La pandémie du Covid-19 a entraîné la fermeture des écoles. Quels enseignements tirer de cette expérience ?
Fermer les classes dans l’urgence n’est pas chose aisée. Directions établissements enseignants et enseignantes ont à improviser des solutions , trouver des astuces et des. manières de faire afin de poursuivre leur tâche éducative. L’école à la maison est l’un des scénarios futuristes de envisagés par les experts de l’OCDE. Cette option séduit de plus en plus les parents des classes sociales aisées des pays anglo-saxons. Il s’agit, en quelque sorte, d’une résurgence moderne de l’ancienne pratique des précepteurs.
Pas tous égaux
La généralisation de ce modèle en montre les limites. Tout d’abord, le numérique ne remplace pas la présence physique des enseignants et des enseignantes. Ensuite, tous les élèves n’ont pas accès à un ordinateur ; nombre d’entre eux se débrouillent comme ils le peuvent et font usage d’un téléphone portable. Lire et faire des exercices sur un si petit écran n’est guère aisé et fatigue les yeux.

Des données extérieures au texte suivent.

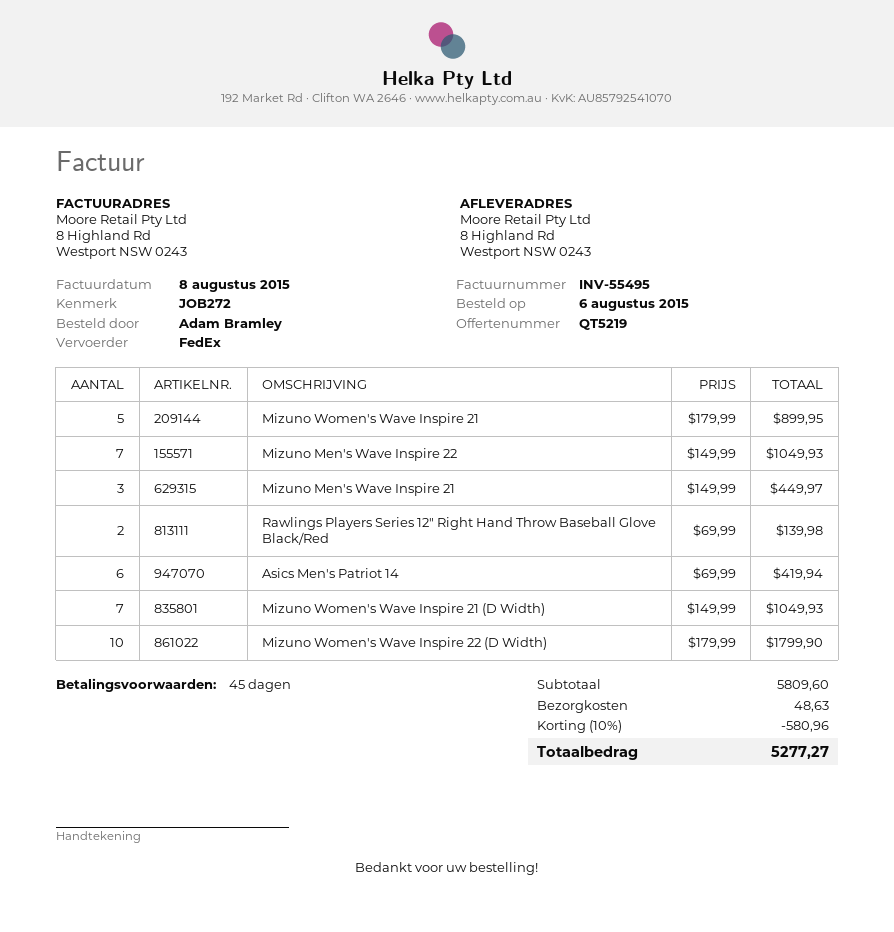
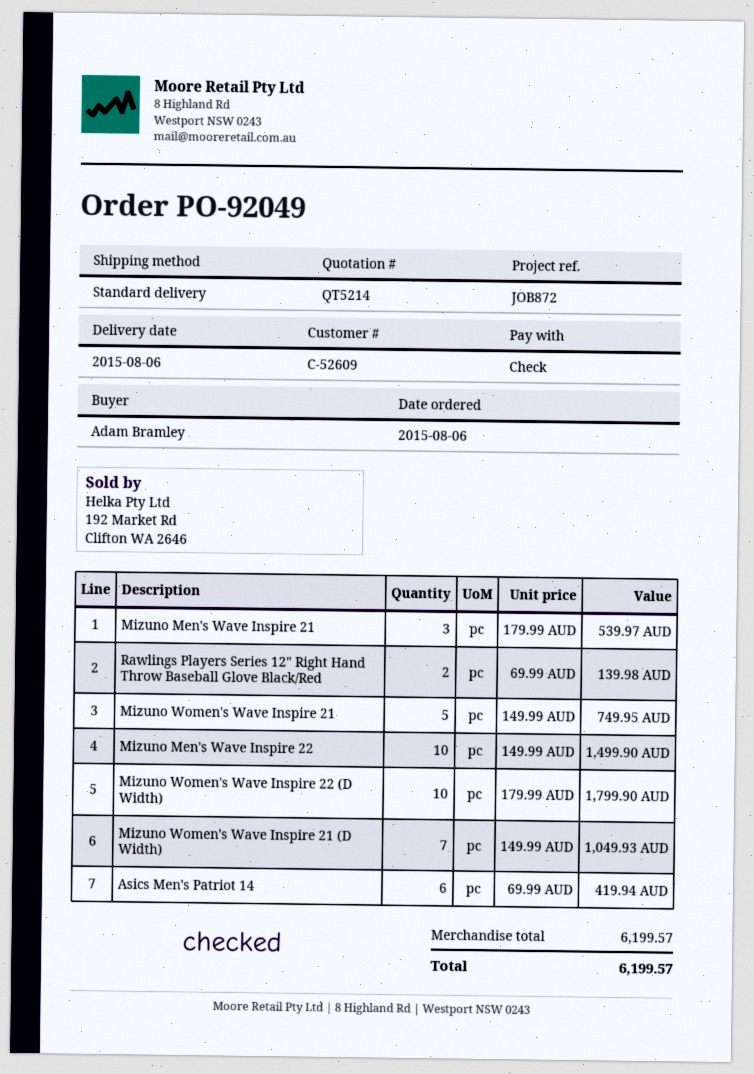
quote number: QT5219 -> QT5214
reference: JOB272 -> JOB872
shipping method: FedEx -> standard
Mizuno Women's Wave Inspire 21: 5 x 179.99 = 899.95 -> 5 x 149.99 = 749.95
Mizuno Men's Wave Inspire 22: 7 x 149.99 = 1049.93 -> 10 x 149.99 = 1499.90
Mizuno Men's Wave Inspire 21: 3 x 149.99 = 449.97 -> 3 x 179.99 = 539.97
subtotal: 5809.60 -> 6199.57
discount: 10% = 580.96 -> none
shipping: 48.63 -> none
total: 5277.27 -> 6199.57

Travailler en ligne implique avant tout de bonnes conditions de vie, de l’espace et des parents prêts à organiser le travail scolaire et à donner un coup de main. Autant dire que ce système ne s’adresse qu’aux milieux favorisés. Il convient aux élèves qui sont à l’aise dans la culture scolaire mais il accroît les difficultés de ceux qui en sont éloignés et qui sont à la peine. En un mot, l’école à la maison accroît les inégalités. Il est donc illusoire de penser que lorsque les élèves retourneront à l’école, il sera possible de poursuivre le programme comme si la classe s’était déroulée normalement.
Les parents à la tâche
L’école à la maison jette une lumière crue sur les conditions matérielles, sociales et culturelles des familles. Même s’ils sont bien équipés et formés, les parents éprouvent des difficultés à faire la classe à leurs enfants. Enseigner est un métier qui ne s’improvise pas. Apprendre la soustraction à un enfant de huit ans, par exemple, requiert un certain savoir-faire, une connaissance des manières d’appréhender cette opération. De plus, liens affectifs et enseignement ne font pas toujours bon ménage. Il arrive que les parents s’énervent, crient, perdent patience devant les réticences de leurs enfants à se mettre au travail ou devant leurs difficultés d’apprentissage. Ces tensions se manifestent aussi lorsque les enfants vont à l’école et font leurs devoirs à domicile. Elles sont toutefois exacerbées en période de confinement. L’école à distance implique une gestion du temps particulièrement compliquée. Il s’agit de concilier les horaires du télétravail des parents avec ceux de la scolarité des enfants. Un véritable casse-tête que celui d’assurer la continuité des apprentissages avec des enfants d’âges différents. Il faut s’adapter aux exigences des programmes, passer d’une discipline à l’autre, prévoir des pauses. Il arrive souvent que les parents débordés par les tâches scolaires, s’acquittent de leur propre travail jusque tard dans la nuit. Si l’expérience du confinement devait se reproduire, pourquoi ne pas proposer aux parents quelques outils pédagogiques afin de leur faciliter la tâche ?
Des a priori trompeurs
Pourquoi est-ce ce parfois si ardu de mettre ses enfants au travail, de leur faire la classe sans classe ? Parce que, explique Philippe Meirieu, professeur émérite en sciences de l’éducation à l’Université Lumière-Lyon II, l’école à distance se fonde sur un a priori : l’autonomie et l’assiduité des élèves. On part de l’idée que ces aptitudes sont acquises alors qu’elles relèvent du travail des enseignants et des enseignantes. Il en va de même de la motivation, de la persévérance, de l’envie de découvrir et de progresser. Ces capacités font partie des objectifs d’apprentissage ; elles s’exercent et s’acquièrent en classe à travers les multiples interactions entre élèves et entre élèves et enseignants. Finalement l’école à la maison ne peut pas se substituer à l’école lorsqu’il est question d’apprendre à vivre et à progresser ensemble.